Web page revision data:

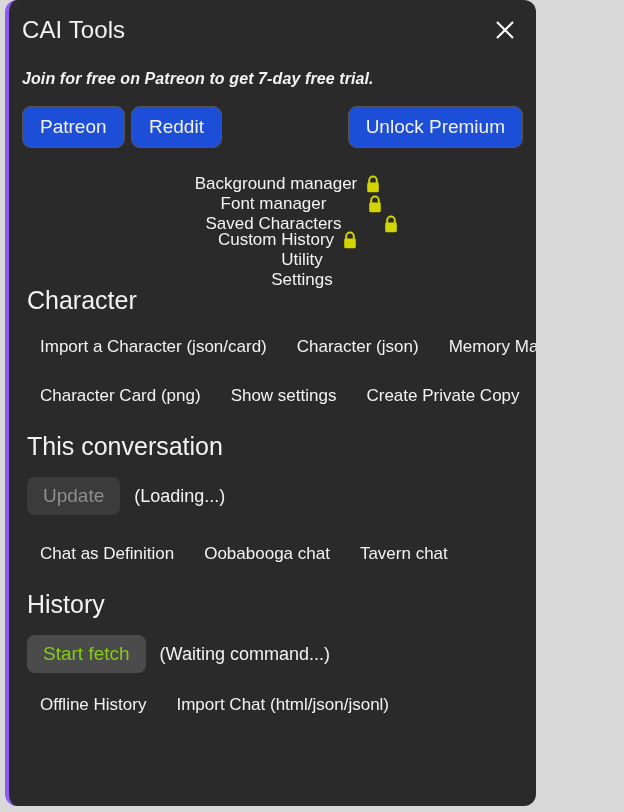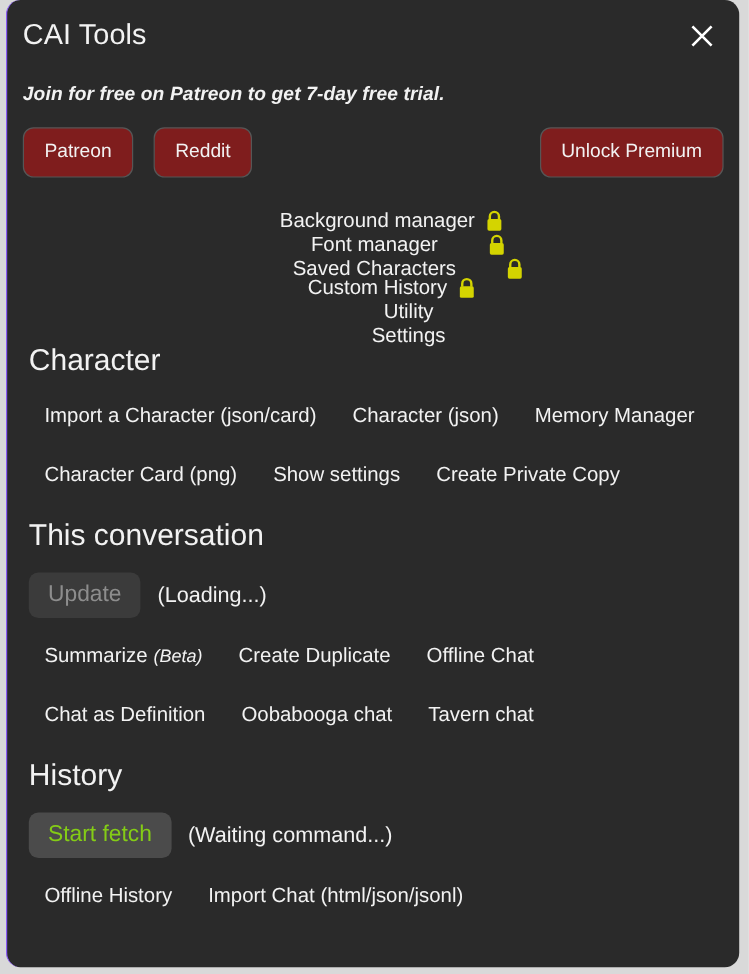--- a/index.html
+++ b/index.html
@@ -20,25 +20,25 @@
   .page-backdrop {
     position: absolute;
     inset: 0;
     background: #d9d9d9;
   }
 
   .panel {
     position: absolute;
     left: 5px;
     top: 0;
-    width: 611px;
+    width: 531px;
     height: 806px;
     background: #2a2a2a;
     border-radius: 12px 12px 12px 12px;
-    border-left: 1px solid #8b5cf6;
+    border-left: 4px solid #8b5cf6;
     box-sizing: border-box;
     overflow: hidden;
   }
 
   
   .header {
     position: relative;
     height: 62px;
   }
   .title {
@@ -84,24 +84,24 @@
     padding: 0 13px;
   }
   .obtn {
     position: absolute;
     top: 0;
     height: 42px;
     box-sizing: border-box;
     padding: 0 17px;
     border-radius: 9px;
     border: 1px solid #565656;
-    background: #7f1d1d;
+    background: #1d4ed8;
     color: #f2f2f2;
     font-family: "Liberation Sans", sans-serif;
-    font-size: 16px;
+    font-size: 19px;
     line-height: 40px;
     cursor: pointer;
     white-space: nowrap;
   }
   .obtn.patreon { left: 13px; }
   .obtn.reddit  { left: 122px; }
   .obtn.premium { right: 13px; }
 
   
   .link-row {
@@ -273,25 +273,20 @@
     <a class="lnk">Character Card (png)</a>
     <a class="lnk">Show settings</a>
     <a class="lnk">Create Private Copy</a>
   </div>
 
   <div class="section-title">This conversation</div>
   <div class="action-row">
     <button class="abtn disabled">Update</button>
     <span class="status">(Loading...)</span>
   </div>
-  <div class="links">
-    <a class="lnk"><span>Summarize</span><span class="beta">(Beta)</span></a>
-    <a class="lnk">Create Duplicate</a>
-    <a class="lnk">Offline Chat</a>
-  </div>
   <div class="links row2">
     <a class="lnk">Chat as Definition</a>
     <a class="lnk">Oobabooga chat</a>
     <a class="lnk">Tavern chat</a>
   </div>
 
   <div class="section-title">History</div>
   <div class="action-row">
     <button class="abtn active">Start fetch</button>
     <span class="status">(Waiting command...)</span>

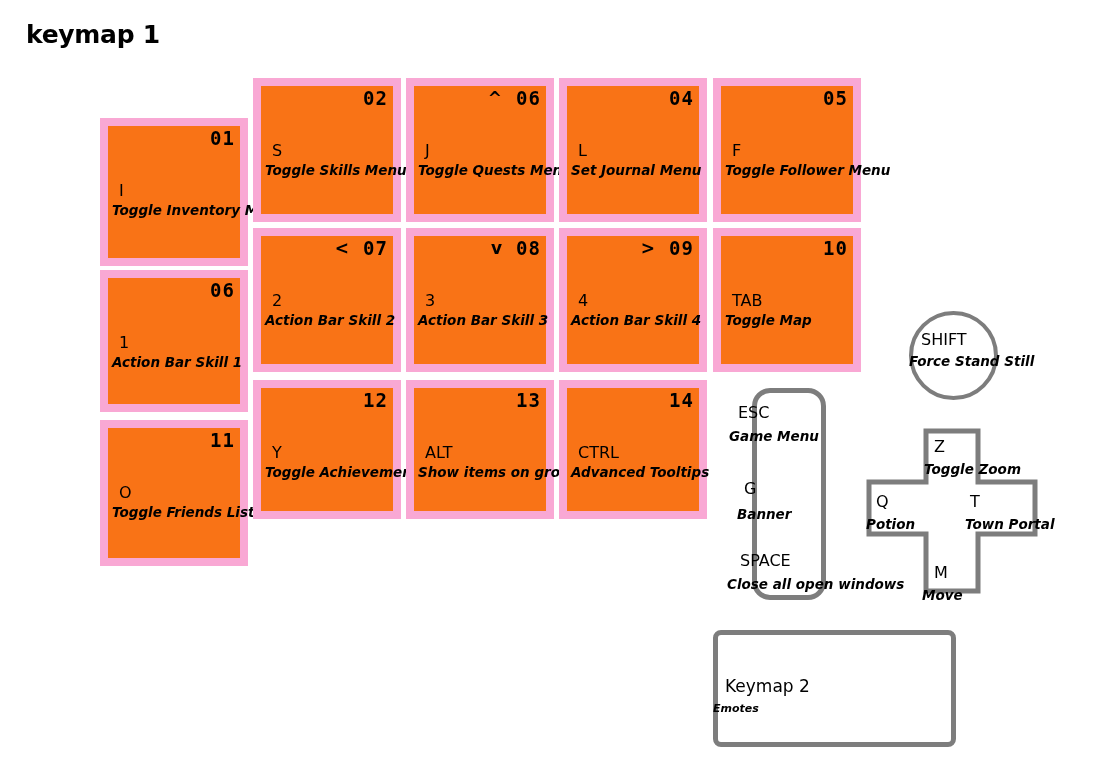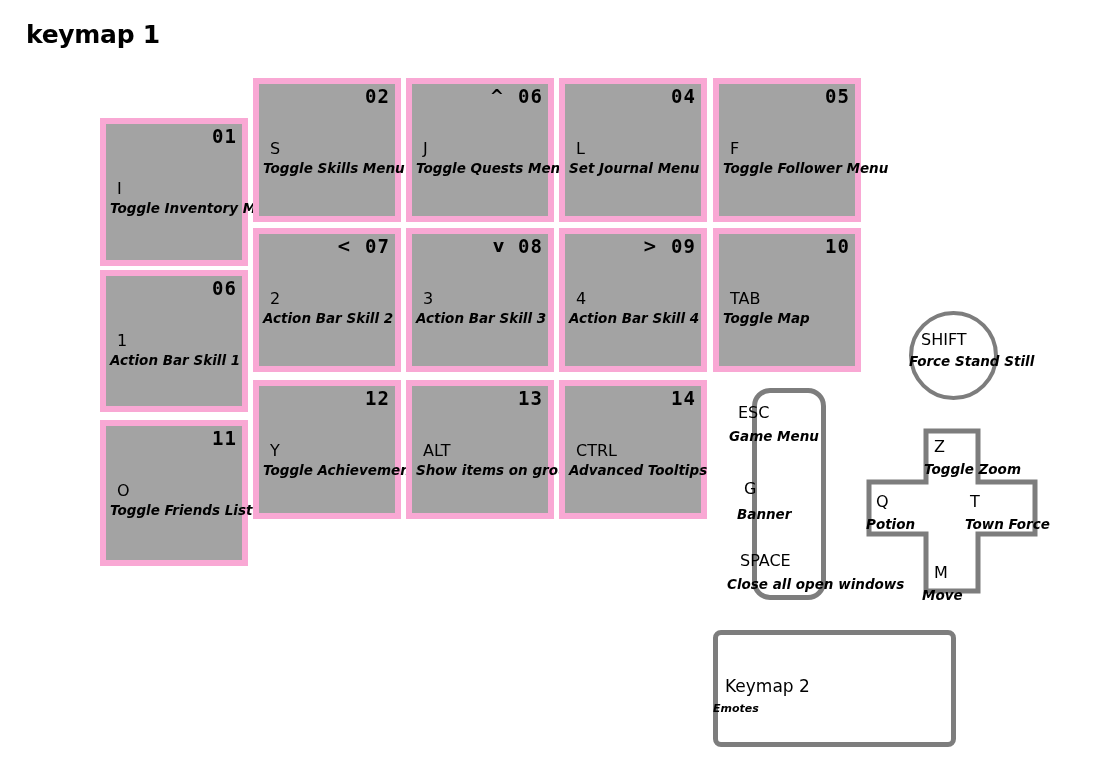--- a/index.html
+++ b/index.html
@@ -31,22 +31,22 @@
     font-size: 19px;
     line-height: 24px;
     letter-spacing: 0.2px;
     color: #1a1a1a;
   }
 
   
   .keybox {
     position: absolute;
     box-sizing: border-box;
-    border: 6px solid #f9a8d4;
-    background: #a3a3a3;
+    border: 8px solid #f9a8d4;
+    background: #f97316;
   }
   .kb-num {
     position: absolute;
     top: 1px;
     right: 5px;
     font-family: "DejaVu Sans Mono", monospace;
     font-weight: bold;
     font-size: 19px;
     letter-spacing: 1px;
     line-height: 22px;
@@ -286,20 +286,20 @@
   <svg width="172" height="166" viewBox="0 0 172 166">
     <path d="M 60 3 L 112 3 L 112 54 L 169 54 L 169 106 L 112 106 L 112 163 L 60 163 L 60 106 L 3 106 L 3 54 L 60 54 Z" fill="#ffffff" stroke="#7d7d7d" stroke-width="5" stroke-linejoin="miter"></path>
   </svg>
 </div>
 <div id="cross-labels">
     <div class="cr-key" style="left: 934px; top: 437px;">Z</div>
     <div class="cr-desc" style="left: 924px; top: 461px;">Toggle Zoom</div>
     <div class="cr-key" style="left: 876px; top: 492px;">Q</div>
     <div class="cr-desc" style="left: 866px; top: 516px;">Potion</div>
     <div class="cr-key" style="left: 970px; top: 492px;">T</div>
-    <div class="cr-desc" style="left: 965px; top: 516px;">Town Force</div>
+    <div class="cr-desc" style="left: 965px; top: 516px;">Town Portal</div>
     <div class="cr-key" style="left: 934px; top: 563px;">M</div>
     <div class="cr-desc" style="left: 922px; top: 587px;">Move</div>
   </div>
 
 <div id="keymap2"></div>
 <div id="keymap2-key">Keymap 2</div>
 <div id="keymap2-desc">Emotes</div>
 
 </body></html>

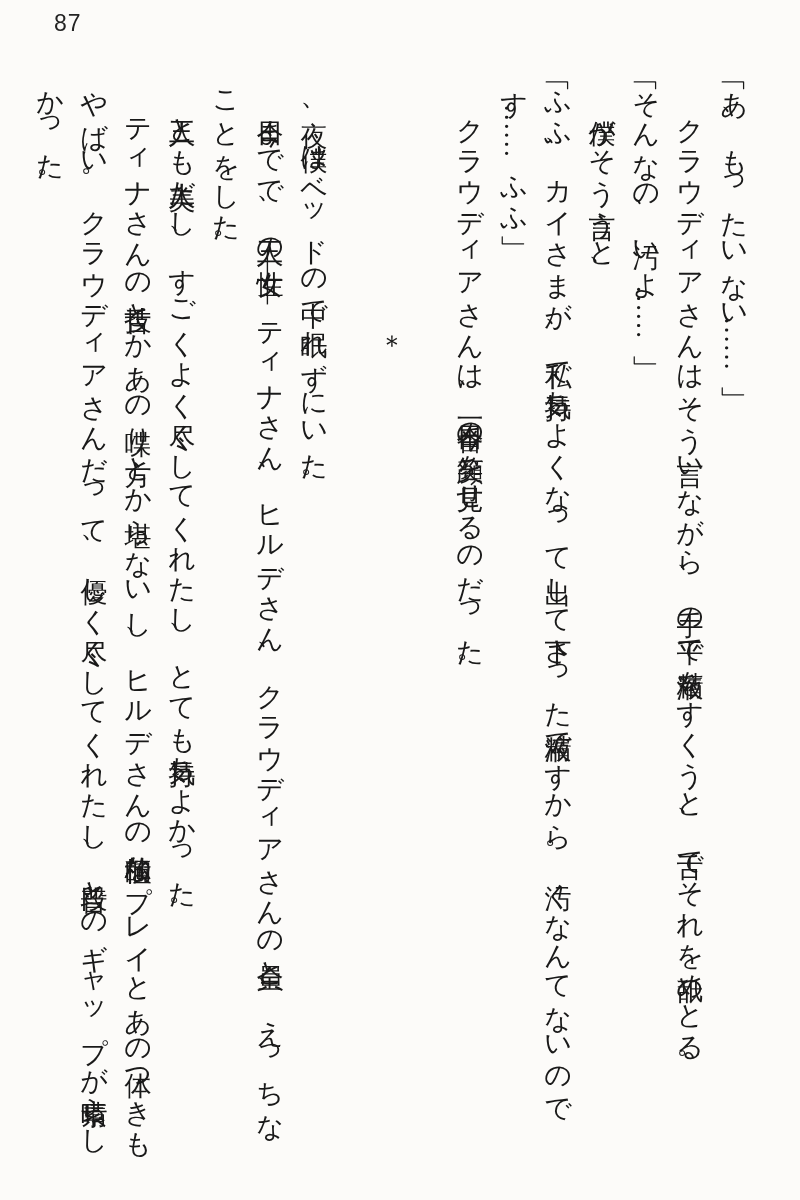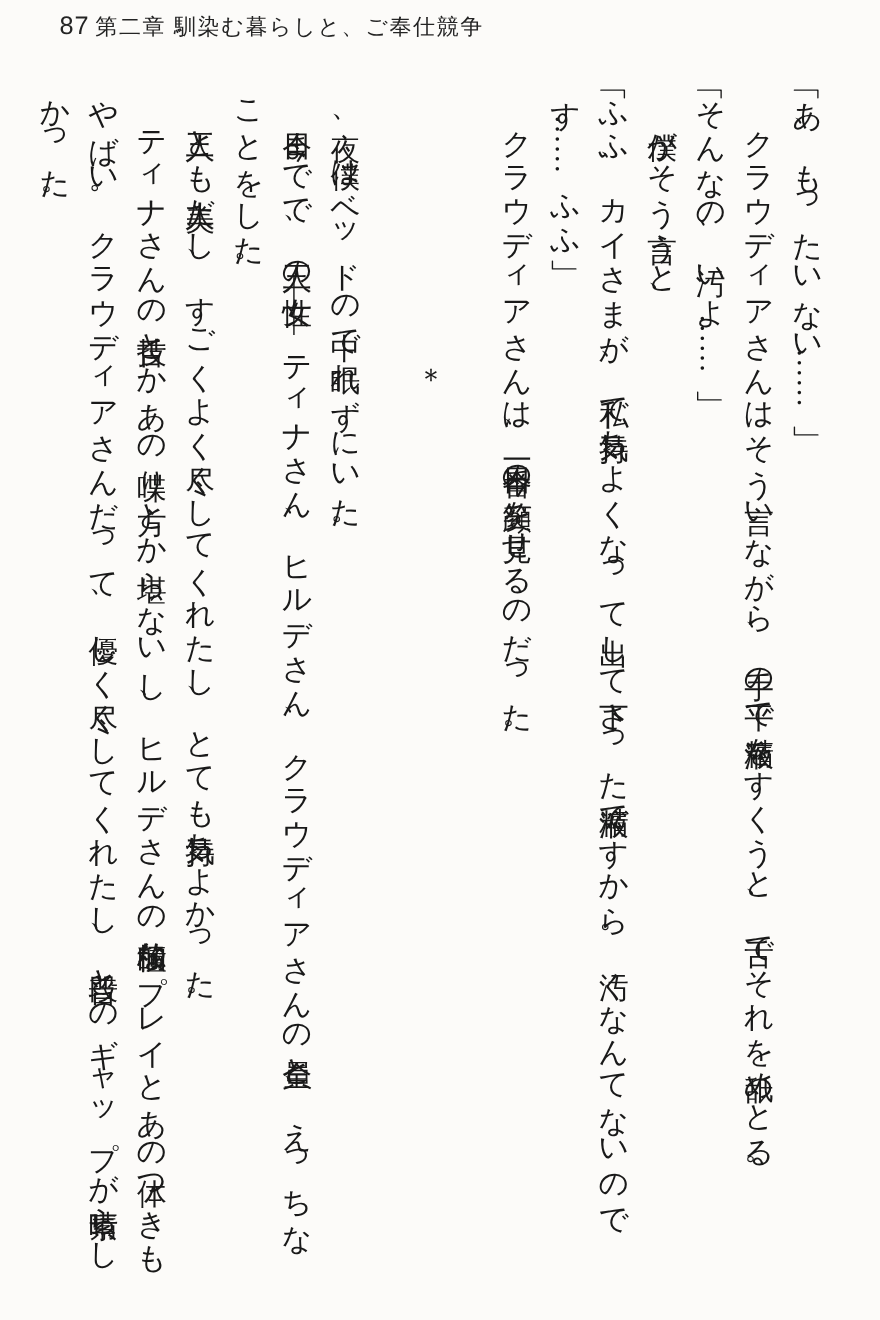--- a/index.html
+++ b/index.html
@@ -14,21 +14,21 @@
     font-family: "Liberation Serif", "DejaVu Serif", serif;
   }
 
   
   .page-header {
     position: absolute;
     top: 10px;
     left: 54px;
     display: flex;
     align-items: baseline;
-    gap: 5px;
+    gap: 22px;
     color: #242424;
     font-family: "Liberation Sans", "DejaVu Sans", sans-serif;
     white-space: nowrap;
   }
   .page-number {
     font-size: 23px;
     letter-spacing: 1px;
   }
   .chapter-title {
     font-size: 20px;
@@ -56,21 +56,20 @@
   .para.separator {
     text-indent: 9em;      
     margin-block: 34px;    
   }
 </style>
 </head>
 <body>
 
 <header class="page-header">
   <span class="page-number">87</span>
-  <span class="chapter-title">第二章 馴染む暮らしと、ご奉仕競争</span>
 </header>
 
 <main class="text-block">
   <p class="para dialogue">「あ、もったいない……」</p>
   <p class="para narrative">クラウディアさんはそう言いながら、手の平で精液をすくうと、舌でそれを舐めとる。</p>
   <p class="para dialogue">「そんなの、汚いよ……」</p>
   <p class="para narrative">僕がそう言うと、</p>
   <p class="para dialogue">「ふふ、カイさまが、私で気持ちよくなって出して下さった精液ですから。汚くなんてないのです……ふふ」</p>
   <p class="para narrative">クラウディアさんは、今日一番の笑顔を見せるのだった。</p>
   <p class="para separator">＊</p>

▶ **Task statement**
Count each line of the data where the word "button" appears, then reply with the total only.

▶ **Expected output**
2